Die Theologie ist ein breit gefächerter Bereich. Die Europäische Gesellschaft für Katholische Theologie bietet den Wissenschaftlern der jeweiligen Disziplinen die Möglichkeit, sich auszutauschen und zusammenzuarbeiten. Martin M. Lintner ist neuer Präsident des Forschungsnetzwerks.

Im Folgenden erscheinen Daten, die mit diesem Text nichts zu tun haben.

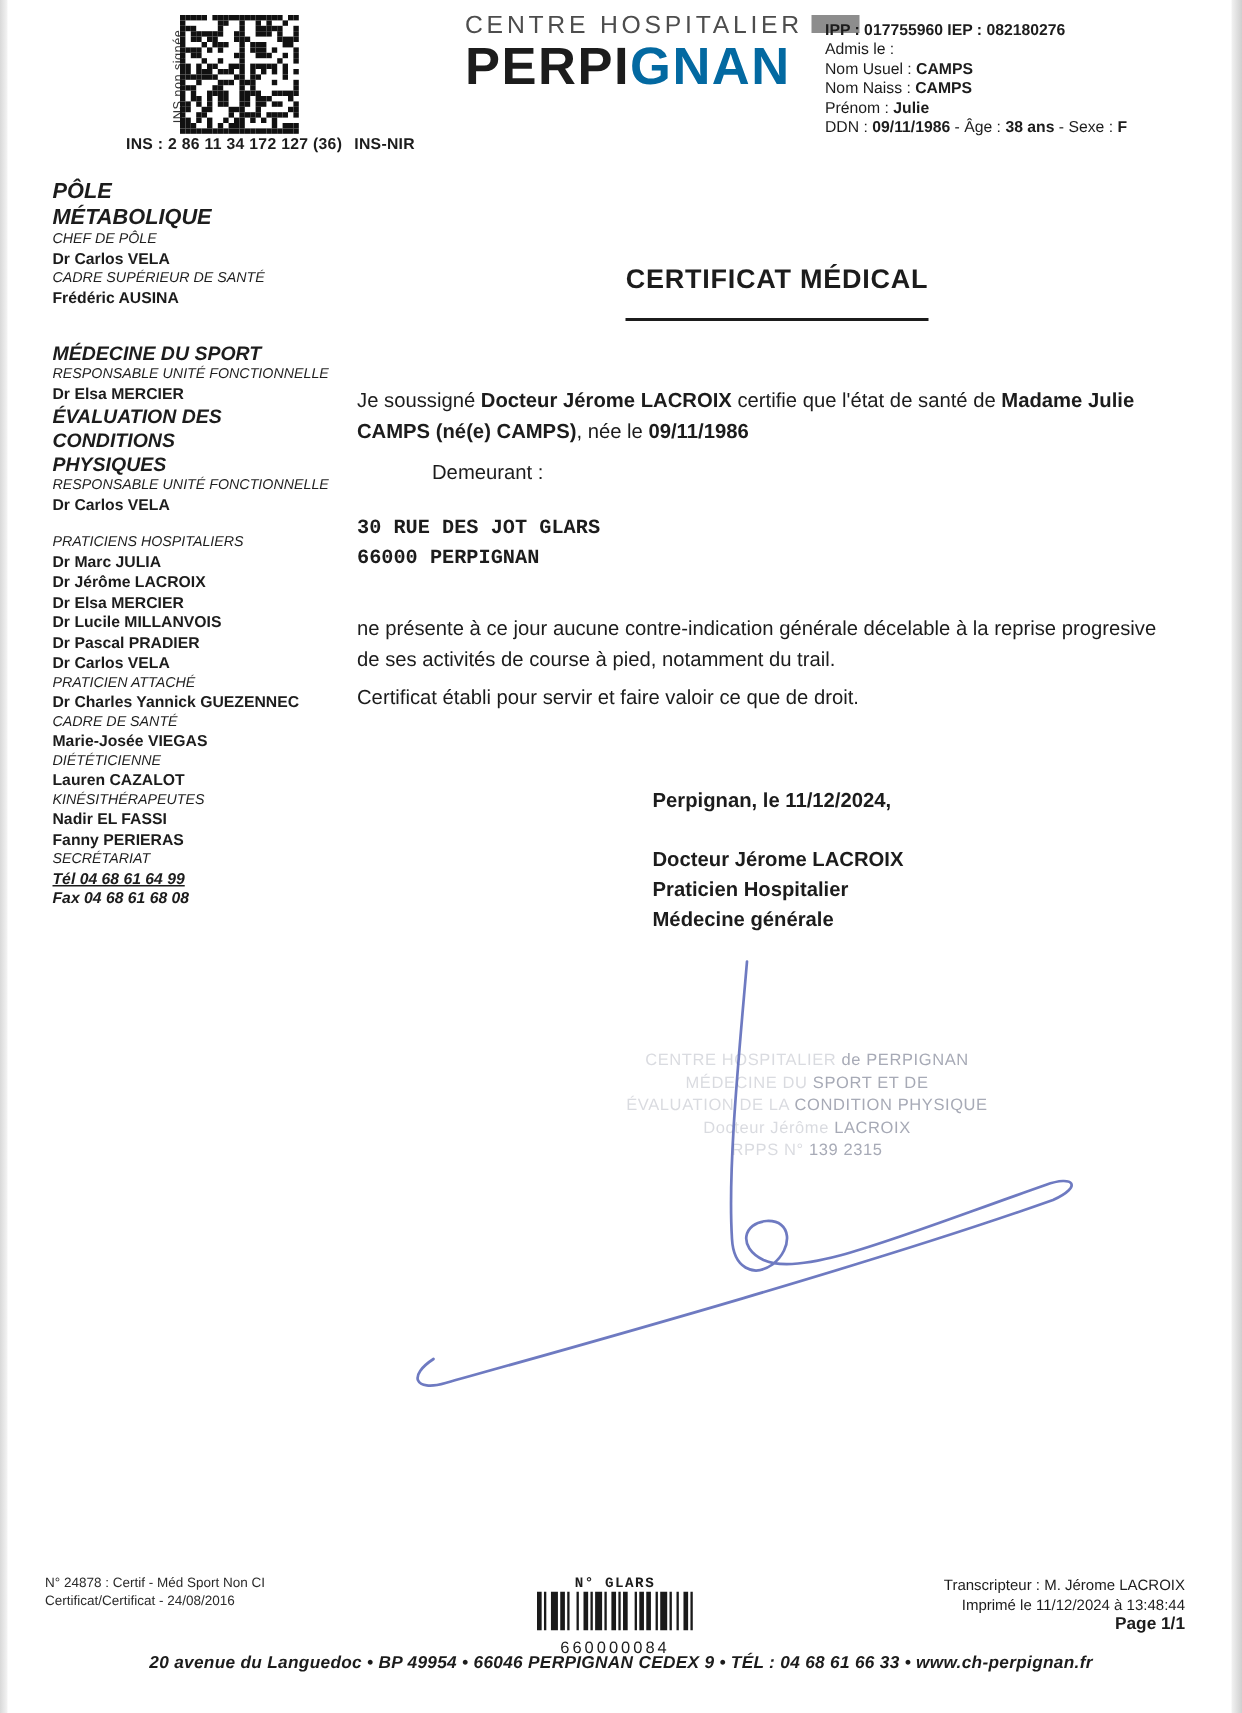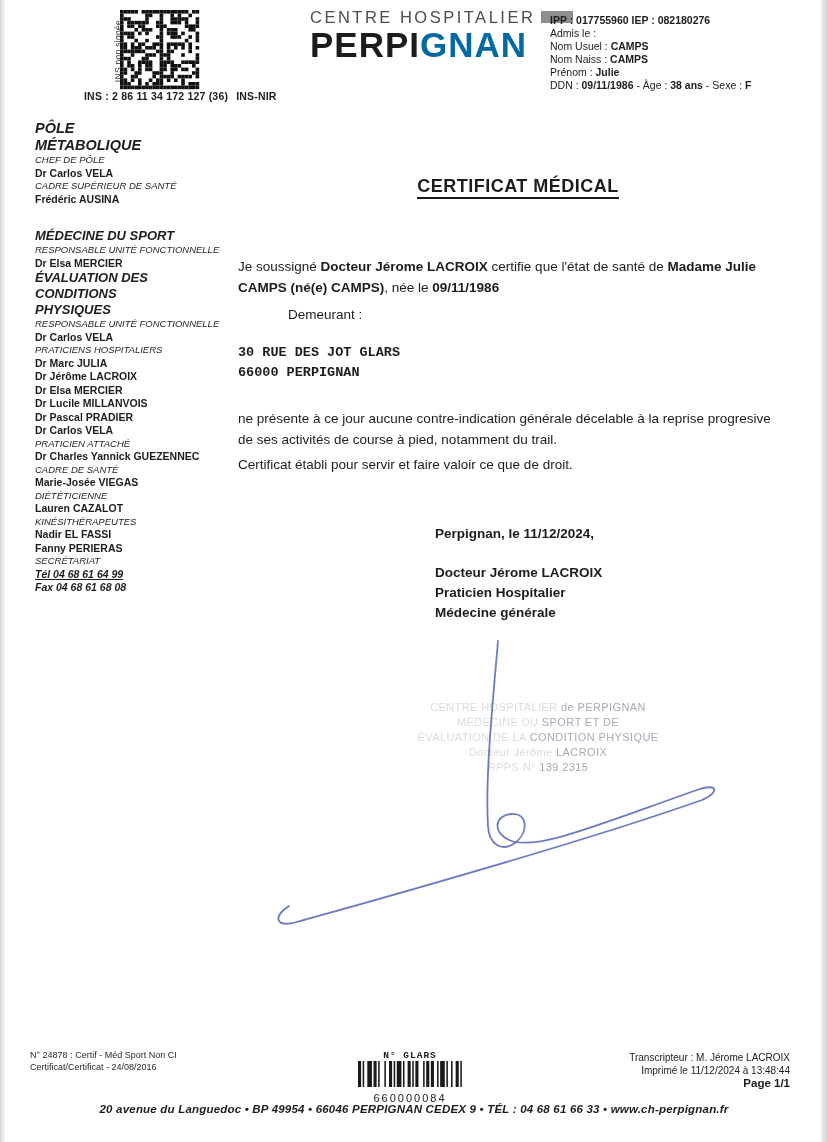--- a/index.html
+++ b/index.html
@@ -33,27 +33,27 @@
   .patient .b { font-weight:bold; }
 
   
   .sidebar { position:absolute; left:35px; top:120px; width:195px; }
   .sb-h1 { font-size:14.5px; font-weight:bold; font-style:italic; line-height:17px; }
   .sb-h2 { font-size:13px;  font-weight:bold; font-style:italic; line-height:16px; }
   .sb-role { font-size:9.5px; font-style:italic; line-height:12.5px; color:#1e1e1e; }
   .sb-name { font-size:10.5px; font-weight:bold; line-height:13.5px; }
   .sb-tel  { font-size:10.5px; font-weight:bold; font-style:italic; line-height:13.5px;text-decoration:underline; }
   .sb-fax  { font-size:10.5px; font-style:italic; font-weight:600; line-height:13.5px; }
-  .gap-lg { margin-top:22px; } .gap-md { }
+  .gap-lg { margin-top:22px; } .gap-md { margin-top:12px; }
 
   
   .main { position:absolute; left:238px; top:160px; width:560px; font-size:13.5px; }
   .title { position:absolute; left:0; top:16px; width:100%; text-align:center;
     font-size:18px; font-weight:bold; letter-spacing:.5px; }
-  .title span { border-bottom:2px solid #1c1c1c; padding-bottom:1px; }
+  .title span { border-bottom:2px solid #1c1c1c; padding-bottom:16px; }
   .p1 { position:absolute; left:0; top:96px; width:560px; line-height:21px; }
   .p1 .b { font-weight:bold; }
   .demeurant { position:absolute; left:50px; top:147px; }
   .addr { position:absolute; left:0; top:183px; font-weight:bold; line-height:20px;font-family:Liberation Mono, monospace; }
   .p2 { position:absolute; left:0; top:248px; width:545px; line-height:21px; }
   .p3 { position:absolute; left:0; top:297px; width:545px; }
   .place-date { position:absolute; left:197px; top:366px; font-weight:bold; }
   .signer { position:absolute; left:197px; top:403px; font-weight:bold; line-height:20px; }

Über sprachliche und kulturelle Grenzen hinaus versucht der Europäische Theologenverband „die einzelnen theologischen Fächer miteinander immer wieder neu ins Gespräch zu bringen und international zu vernetzen“, sagt der Brixener Moral- theologe Martin M. Lintner. Insgesamt sind es mehr als 800 Theologen aus 20 europäischen Ländern, die der Gesellschaft angehören. Großes Augenmerk wird auf die Förderung der Jungwissenschaftler gelegt. In diesem Bereich will man gezielt Jungtheologen aus den mittel- und osteuropäischen Ländern in den gesamteuropäischen Bereich integrieren. „Entstanden ist die Gesellschaft 1989, zur Zeit des Mauerfalls. Ich glaube, es ist ein gegenseitiger Lernprozess zwischen der westlichen Theologie und der Theologie in Mittel- und Osteuropa, die lange durch einen staatlich verordneten Atheismus geprägt war. Unsere Gesellschaft bietet den Theologen ein Forum, sich mit diesen unterschiedlichen Situationen, aber auch mit den gemeinsamen Herausforderungen in Europa auseinanderzusetzen, mit denen wir als Theologen und als Kirche konfrontiert sind.“
Eingespannt
Aufgaben hat Pater Martin M. Lintner viele. Für Freizeitaktivitäten wie das Bergwandern bleibt momentan wenig Zeit. Neben seiner neuen Leitungsfunktion ist er Professor für Moraltheologie in Brixen, weiters unterrichtet er an der freien Universität in Bozen im „Studium Generale“ Ethik. Als Mitglied des Servitenordens, in den er 1993 eintrat, ist er außerdem aktiv in seiner Gemeinschaft in Innsbruck eingebunden. Kennengelernt hat er die Serviten in seiner Jugend über den Wallfahrtsort Maria Weißenstein in Südtirol, der ganz in der Nähe von Aldein liegt. Dort ist er gemeinsam mit seinen vier Brüdern auf einem Bergbauernhof aufgewachsen.